-- INPUT MATERIAL follows --

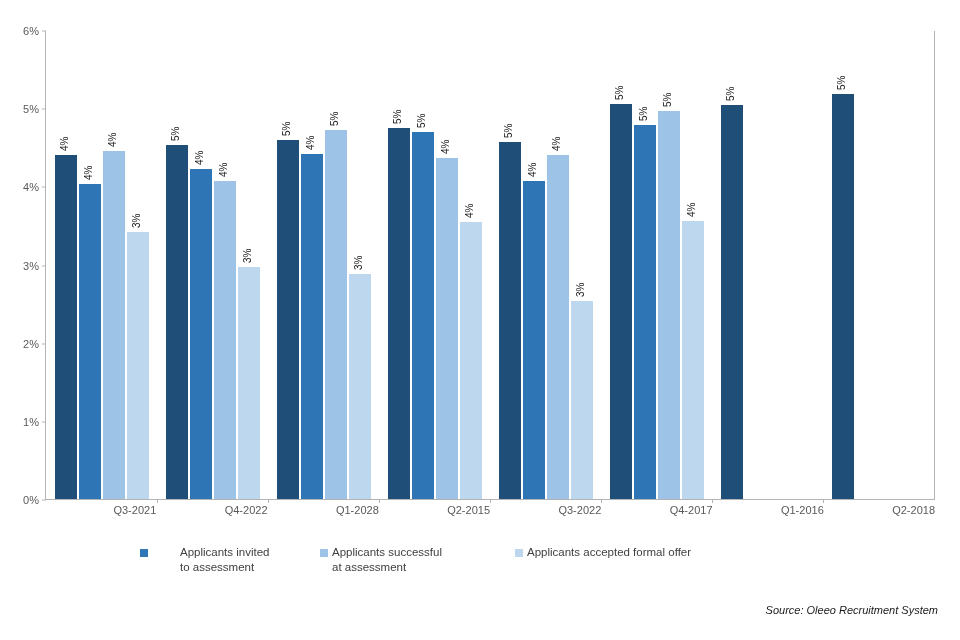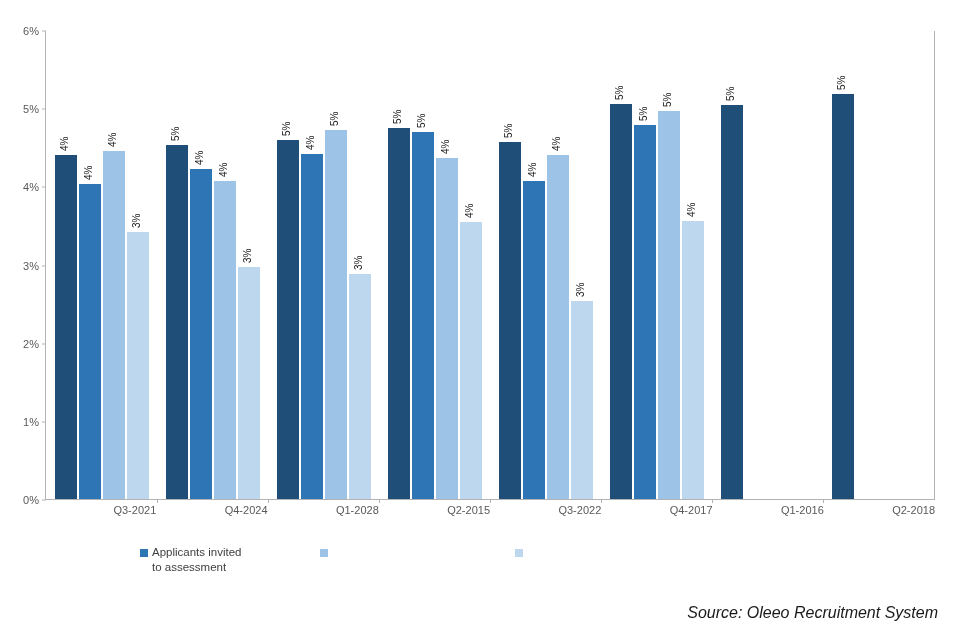"Q4-2024" div.x-label { text: Q4-2024 -> Q4-2022 }
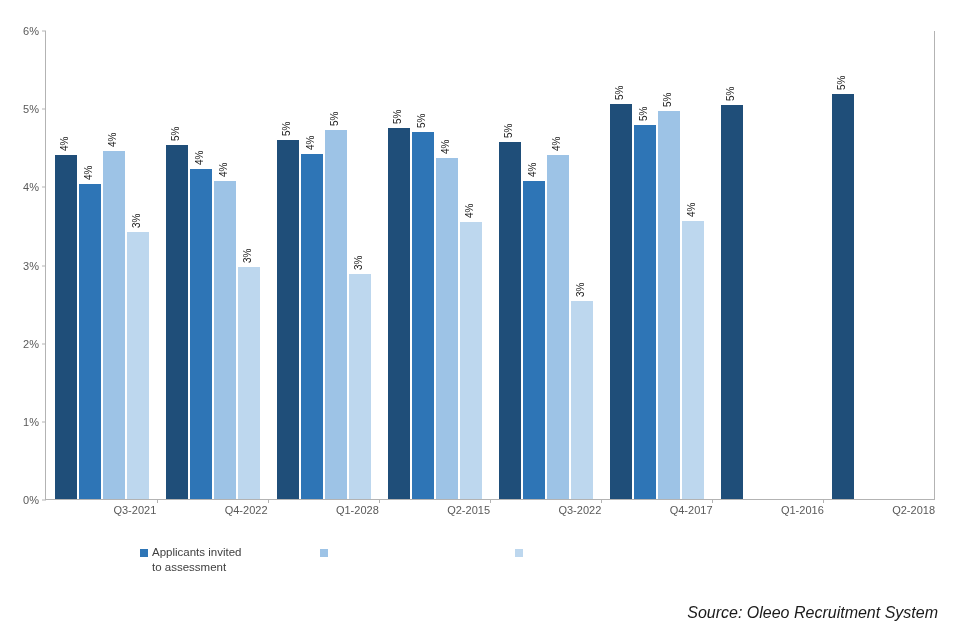"Applicants invited" .legend-item.li1 { gap: none -> 28px }
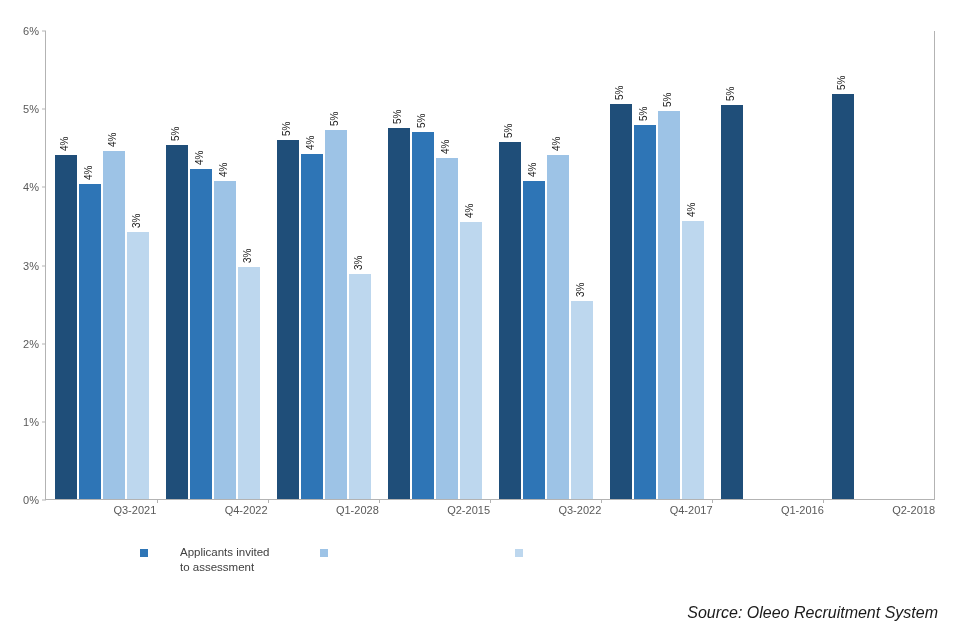"Applicants successful" span.legend-text { html: none -> <span>Applicants successful at assessment</span> }
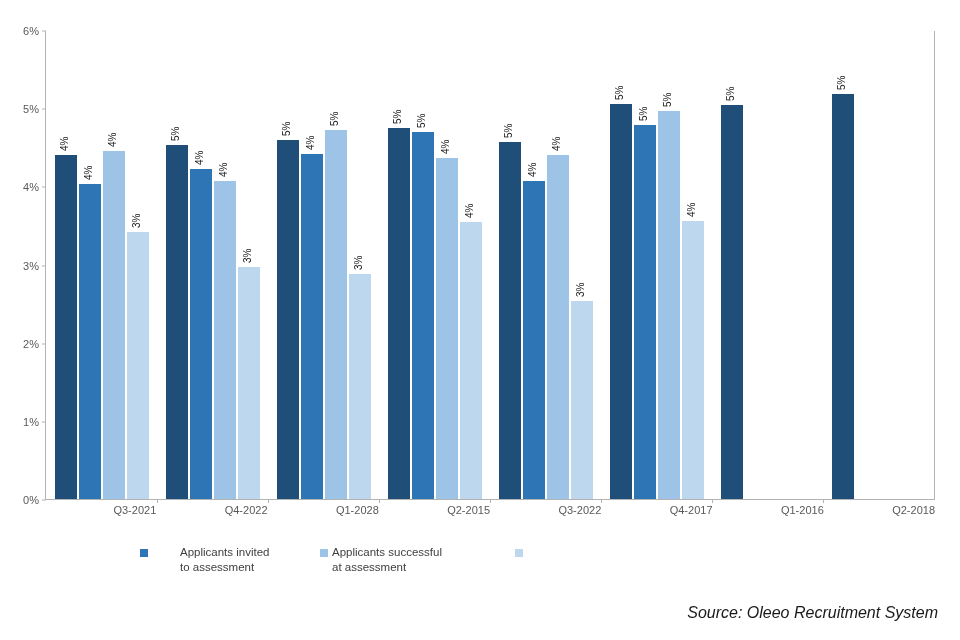"Applicants accepted formal offer" span.legend-text { html: none -> <span>Applicants accepted formal offer</span> }
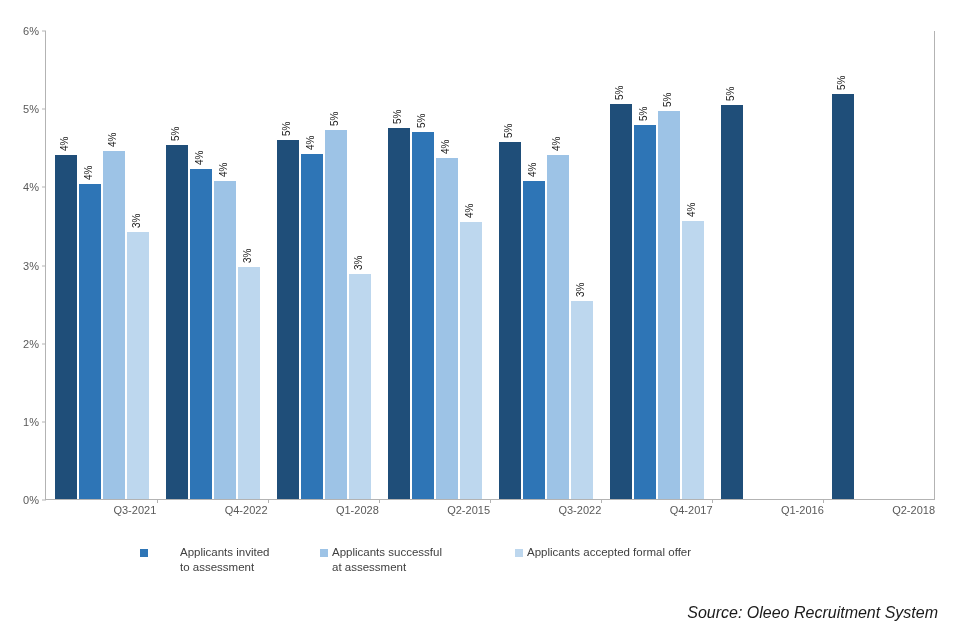"Source: Oleeo Recruitment System" .source { font-size: 16px -> 11px }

-- INPUT MATERIAL concluded --

**AIM OF THE EXERCISE**
A faithful copy of all the records is required, with the pictures left out.

**TASK ANSWER**
"Q4-2024" div.x-label { text: Q4-2024 -> Q4-2022 }
"Applicants invited" .legend-item.li1 { gap: none -> 28px }
"Applicants successful" span.legend-text { html: none -> <span>Applicants successful at assessment</span> }
"Applicants accepted formal offer" span.legend-text { html: none -> <span>Applicants accepted formal offer</span> }
"Source: Oleeo Recruitment System" .source { font-size: 16px -> 11px }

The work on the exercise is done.